> [WORK ITEM] Every line below that holds the word "Qualitatifs" must be listed.

-------- DATA SUPPLIED --------

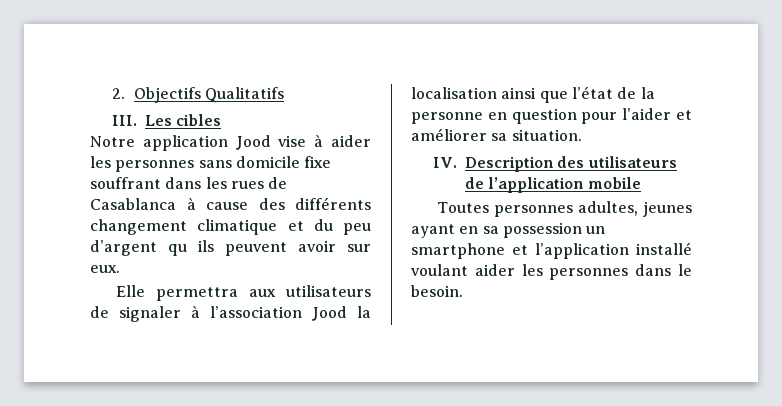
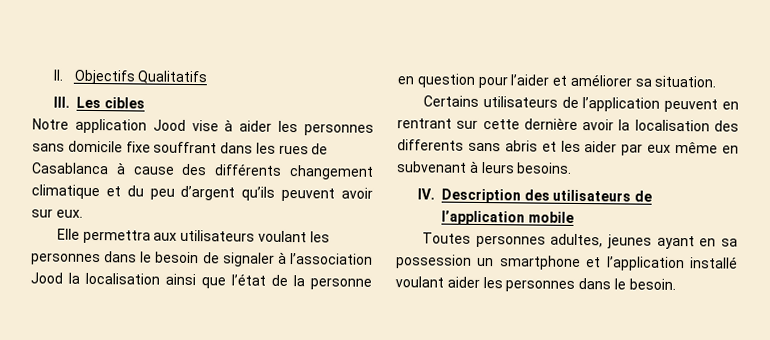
- 2. Objectifs Qualitatifs
+ II. Objectifs Qualitatifs
- Notre application Jood vise à aider les personnes sans domicile fixe souffrant dans les rues de Casablanca à cause des différents changement climatique et du peu d’argent qu ils peuvent avoir sur eux.
+ Notre application Jood vise à aider les personnes sans domicile fixe souffrant dans les rues de Casablanca à cause des différents changement climatique et du peu d’argent qu’ils peuvent avoir sur eux.
- Elle permettra aux utilisateurs de signaler à l’association Jood la localisation ainsi que l’état de la personne en question pour l’aider et améliorer sa situation.
+ Elle permettra aux utilisateurs voulant les personnes dans le besoin de signaler à l’association Jood la localisation ainsi que l’état de la personne en question pour l’aider et améliorer sa situation.
+ Certains utilisateurs de l’application peuvent en rentrant sur cette dernière avoir la localisation des differents sans abris et les aider par eux même en subvenant à leurs besoins.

--------

> [TASK OUTPUT]
- 2. Objectifs Qualitatifs
+ II. Objectifs Qualitatifs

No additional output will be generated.